From a76d94f0b4e7080846336ca8e1060593000852c4 Mon Sep 17 00:00:00 2001
From: Kshitij Dwivedi <kshitijd@luca-workstation>
Date: Wed, 25 Aug 2021 14:10:09 -0700
Subject: [PATCH 15/17] shaping rewards added

---
 .../ithor_plugin/ithor_environment.py         | 126 ++++++++++++++++++
 allenact_plugins/ithor_plugin/ithor_tasks.py  |  66 ++++++++-
 2 files changed, 187 insertions(+), 5 deletions(-)

diff --git a/allenact_plugins/ithor_plugin/ithor_environment.py b/allenact_plugins/ithor_plugin/ithor_environment.py
index fce33e4b0..7ecff01b9 100644
--- a/allenact_plugins/ithor_plugin/ithor_environment.py
+++ b/allenact_plugins/ithor_plugin/ithor_environment.py
@@ -15,6 +15,12 @@
 from allenact.utils.system import get_logger
 from allenact_plugins.ithor_plugin.ithor_constants import VISIBILITY_DISTANCE, FOV
 from allenact_plugins.ithor_plugin.ithor_util import round_to_factor
+from ai2thor.util import metrics
+from allenact.utils.cache_utils import (
+    DynamicDistanceCache,
+    pos_to_str_for_cache,
+    str_to_pos_for_cache,
+)
 
 
 class IThorEnvironment(object):
@@ -31,6 +37,7 @@ class IThorEnvironment(object):
 
     def __init__(
         self,
+        all_metadata_available: bool = True,
         x_display: Optional[str] = None,
         docker_enabled: bool = False,
         local_thor_build: Optional[str] = None,
@@ -46,6 +53,7 @@ def __init__(
         object_open_speed: float = 1.0,
         simplify_physics: bool = False,
         snap_to_grid: bool = True,
+        agent_count: int = 1,
         **kwargs,
     ) -> None:
         """Initializer.
@@ -86,6 +94,7 @@ def __init__(
         self._started = False
         self._quality = quality
         self._snap_to_grid = snap_to_grid
+        self.agent_count = agent_count
 
         self._initially_reachable_points: Optional[List[Dict]] = None
         self._initially_reachable_points_set: Optional[Set[Tuple[float, float]]] = None
@@ -101,14 +110,119 @@ def __init__(
         self.object_open_speed = object_open_speed
         self._always_return_visible_range = False
         self.simplify_physics = simplify_physics
+        self.all_metadata_available = all_metadata_available
+
+
+
+        self.scene_to_reachable_positions: Optional[Dict[str, Any]] = None
+        self.distance_cache: Optional[DynamicDistanceCache] = None
+
+        
 
         self.start(None)
         # noinspection PyTypeHints
+        if self.all_metadata_available:
+            self.scene_to_reachable_positions = {
+                self.scene_name: copy.deepcopy(self.currently_reachable_points)
+            }
+            assert len(self.scene_to_reachable_positions[self.scene_name]) > 10
+
+            self.distance_cache = DynamicDistanceCache(rounding=1)

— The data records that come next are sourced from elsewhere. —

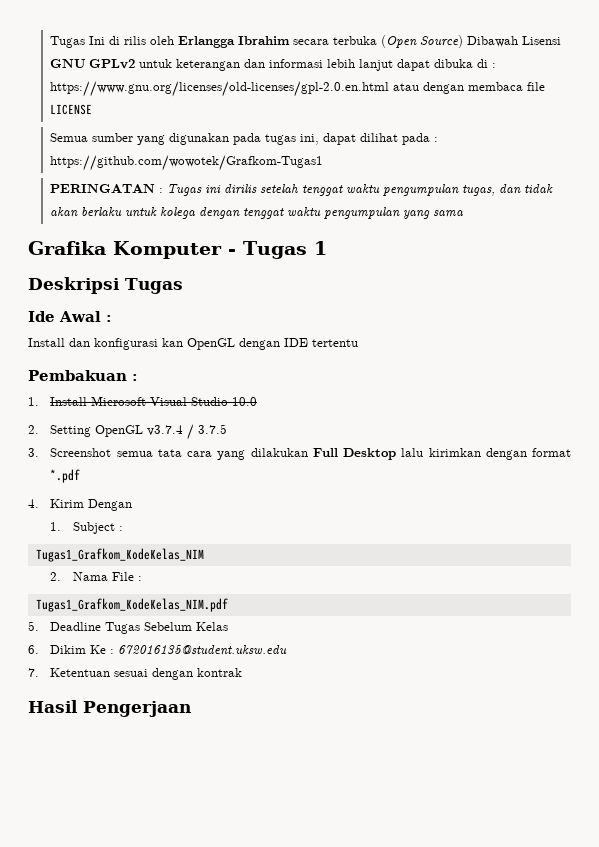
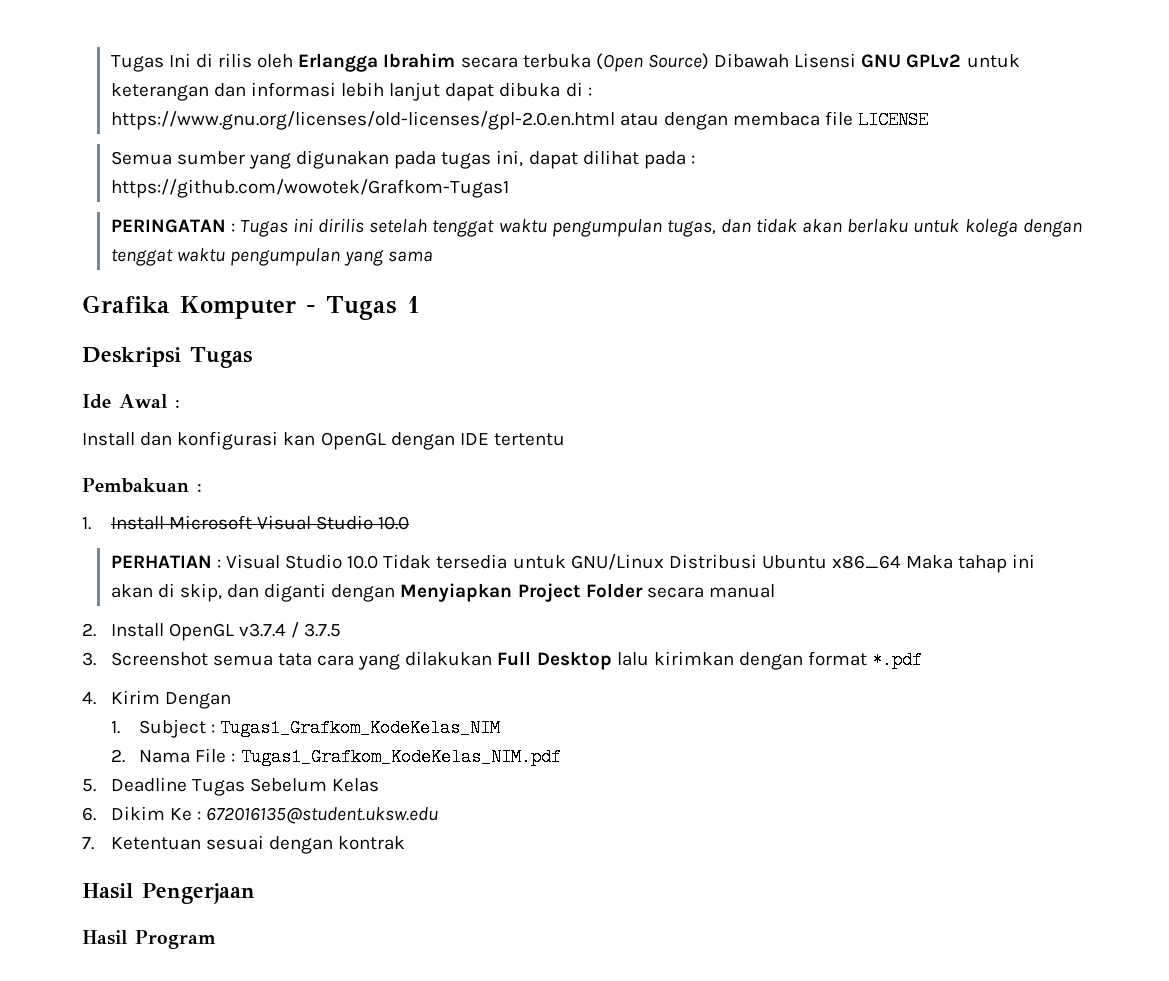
[28,425,92,437] // 2. Setting -> [110,554,1036,573] [110,583,775,602] [82,623,164,637] // PERHATIAN : Visual Studio 10.0 Tidak tersedia untuk GNU/Linux Distribusi Ubuntu x86_64 Maka tahap ini akan di skip, dan diganti dengan Menyiapkan Project Folder secara manual // 2. Install
(123, 528) // -> (216, 728) none
(142, 578) // -> (236, 757) none
(191, 709) none -> [82,930,216,949] // Hasil Program

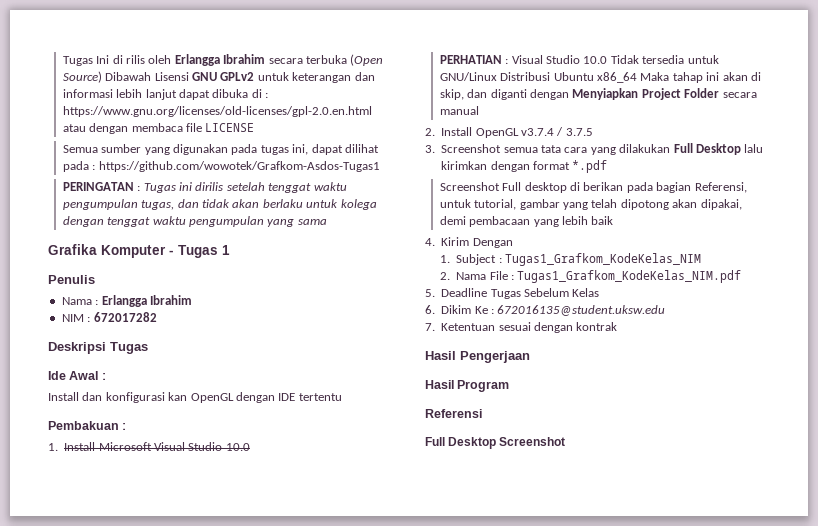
[110,179,509,198] https://github.com/wowotek/Grafkom-Tugas1 -> [98,161,380,172] https://github.com/wowotek/Grafkom-Asdos-Tugas1
(420, 304) none -> [48,275,95,284] [61,295,192,307] [61,312,157,322] // Penulis // Nama : Erlangga Ibrahim // NIM : 672017282
(923, 660) none -> [439,182,747,193] [439,199,742,210] [439,216,614,227] // Screenshot Full desktop di berikan pada bagian Referensi, untuk tutorial, gambar yang telah dipotong akan dipakai, demi pembacaan yang lebih baik
(216, 939) none -> [425,409,482,418] [425,437,566,449] // Referensi // Full Desktop Screenshot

         self.controller.docker_enabled = docker_enabled  # type: ignore
         self._extra_teleport_kwargs: Dict[
             str, Any
         ] = {}  # Used for backwards compatability with the teleport action
 
+    def path_from_point_to_object_type(
+        self, point: Dict[str, float], object_type: str, allowed_error: float
+    ) -> Optional[List[Dict[str, float]]]:
+        event = self.controller.step(
+            action="GetShortestPath",
+            objectType=object_type,
+            position=point,
+            allowedError=allowed_error,
+        )
+        if event.metadata["lastActionSuccess"]:
+            return event.metadata["actionReturn"]["corners"]
+        else:
+            get_logger().debug(
+                "Failed to find path for {} in {}. Start point {}, agent state {}.".format(
+                    object_type,
+                    self.controller.last_event.metadata["sceneName"],
+                    point,
+                    self.agent_state(),
+                )
+            )
+            return None
+
+    def distance_from_point_to_object_type(
+        self, point: Dict[str, float], object_type: str, allowed_error: float
+    ) -> float:
+        """Minimal geodesic distance from a point to an object of the given
+        type.
+        It might return -1.0 for unreachable targets.
+        """
+        path = self.path_from_point_to_object_type(point, object_type, allowed_error)
+        if path:
+            # Because `allowed_error != 0` means that the path returned above might not start
+            # at `point`, we explicitly add any offset there is.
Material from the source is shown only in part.